SOURCE DATA:
============================================================
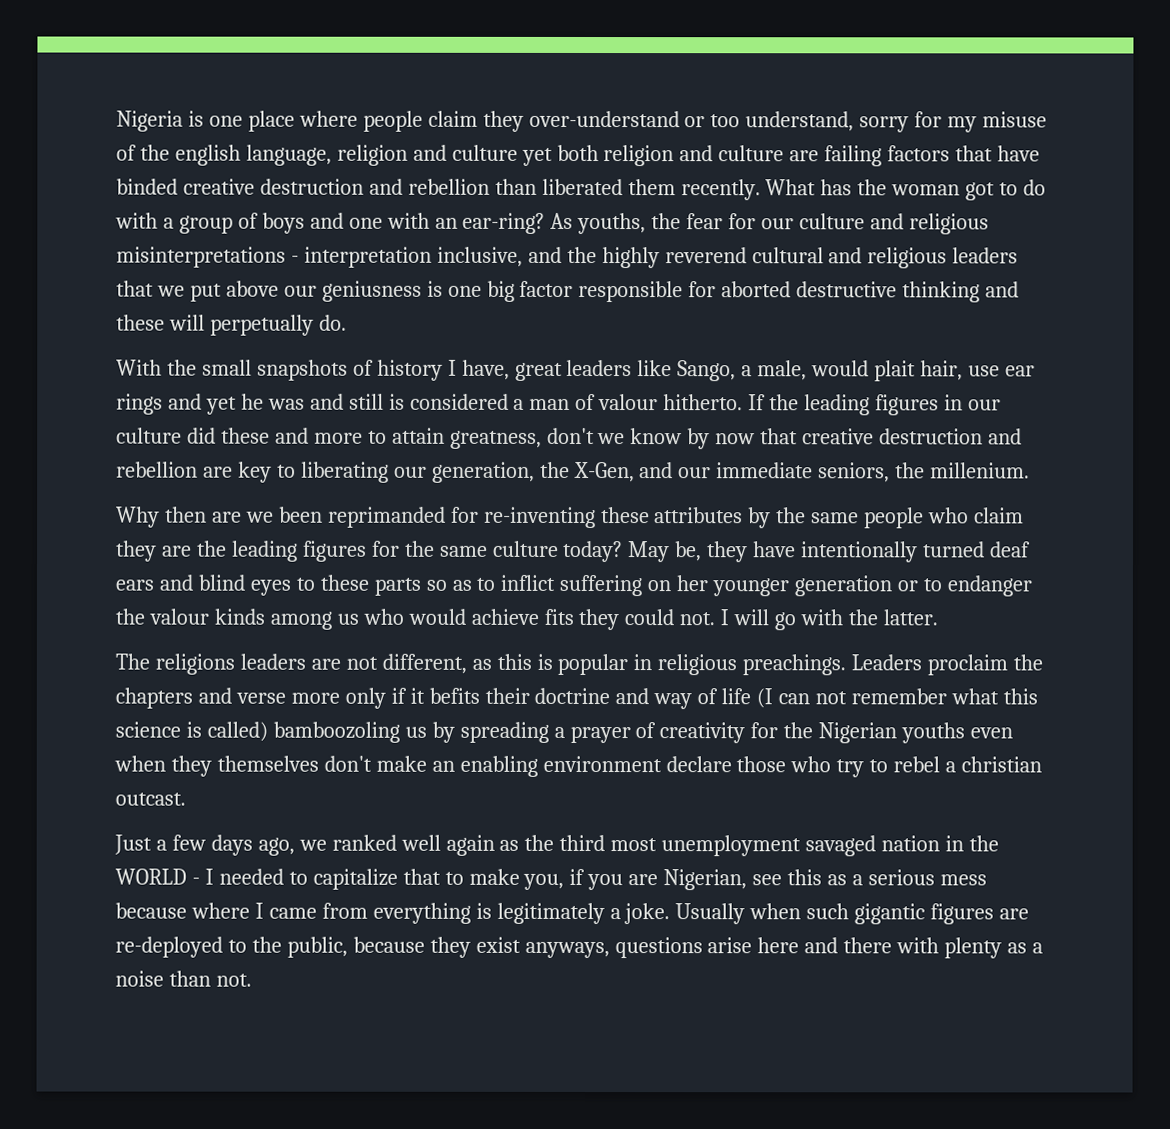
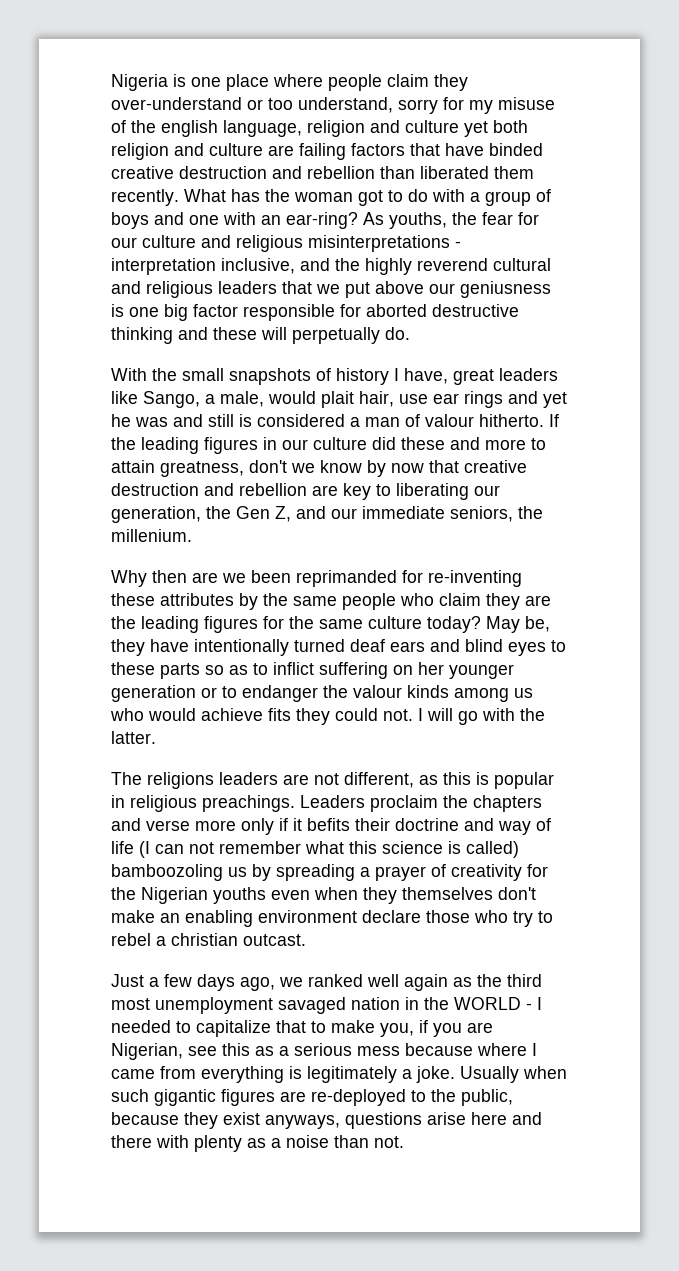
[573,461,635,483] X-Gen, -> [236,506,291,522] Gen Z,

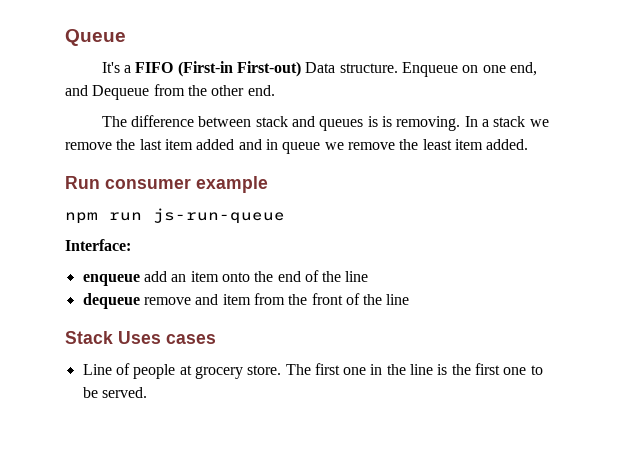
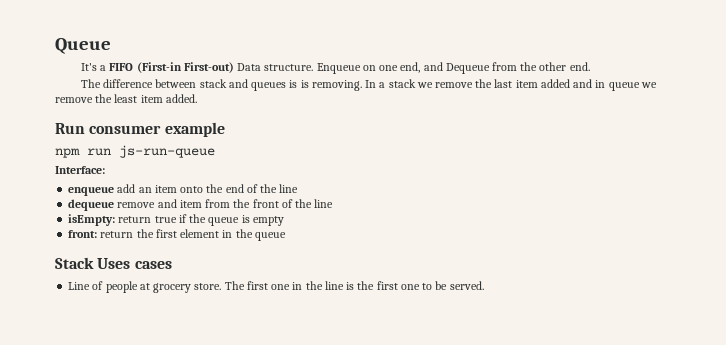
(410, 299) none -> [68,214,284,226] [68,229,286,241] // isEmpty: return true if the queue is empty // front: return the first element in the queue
============================================================
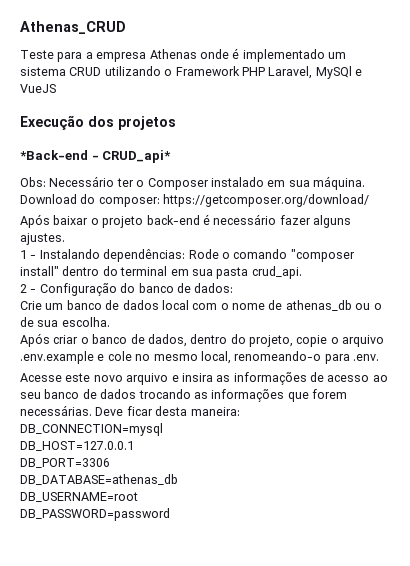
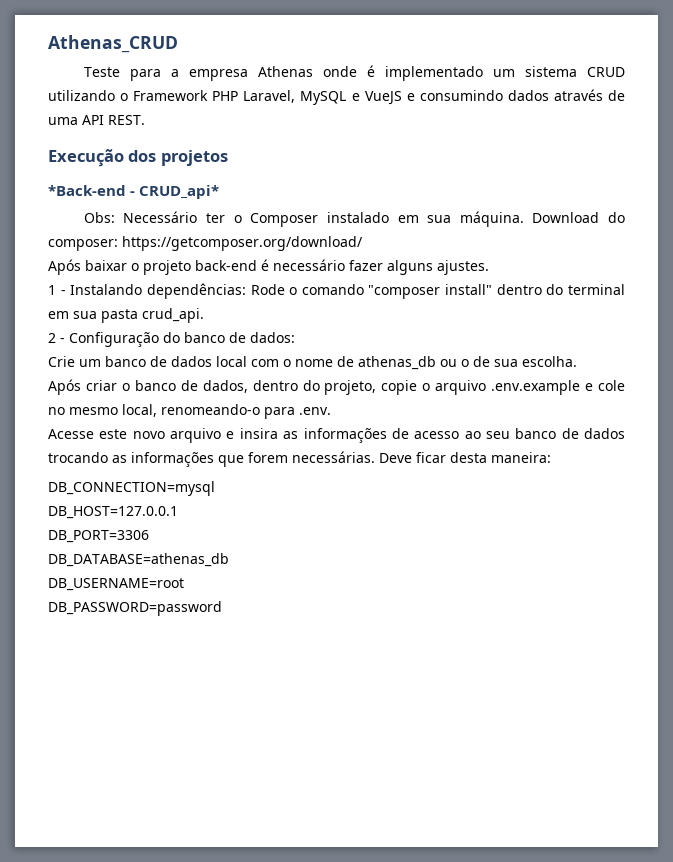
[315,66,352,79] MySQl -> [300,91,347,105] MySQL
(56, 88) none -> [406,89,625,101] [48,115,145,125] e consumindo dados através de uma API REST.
============================================================
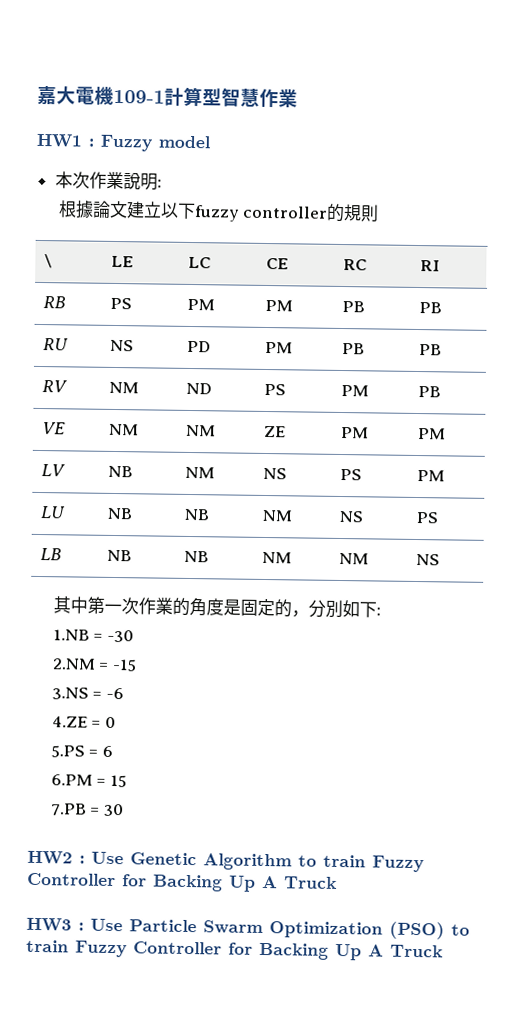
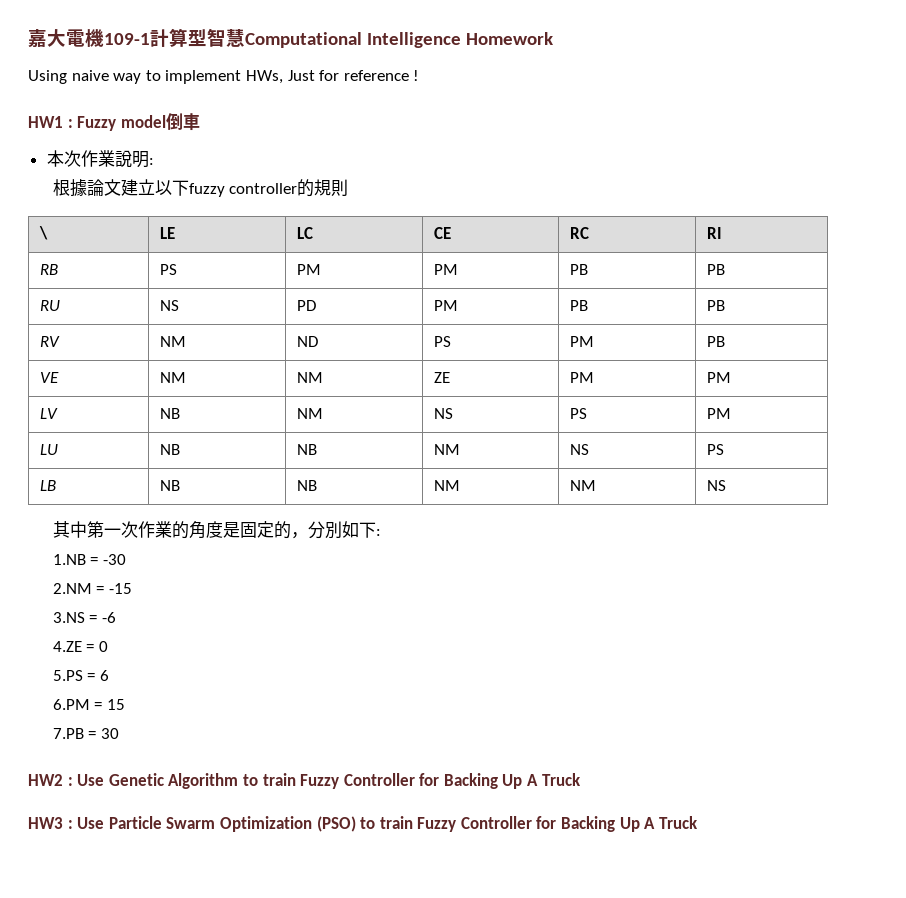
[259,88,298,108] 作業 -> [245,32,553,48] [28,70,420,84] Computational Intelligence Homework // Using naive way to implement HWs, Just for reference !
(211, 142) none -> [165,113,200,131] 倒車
============================================================
WORK TO COMPLETE: Please return the lines above that run from the line containing "[259,88,298,108] 作業 ->" to the line containing "(211, 142) none -> [165,113,200,131] 倒車", inclusive, exactly and with no other lines.

OUTPUT BELOW:
[259,88,298,108] 作業 -> [245,32,553,48] [28,70,420,84] Computational Intelligence Homework // Using naive way to implement HWs, Just for reference !
(211, 142) none -> [165,113,200,131] 倒車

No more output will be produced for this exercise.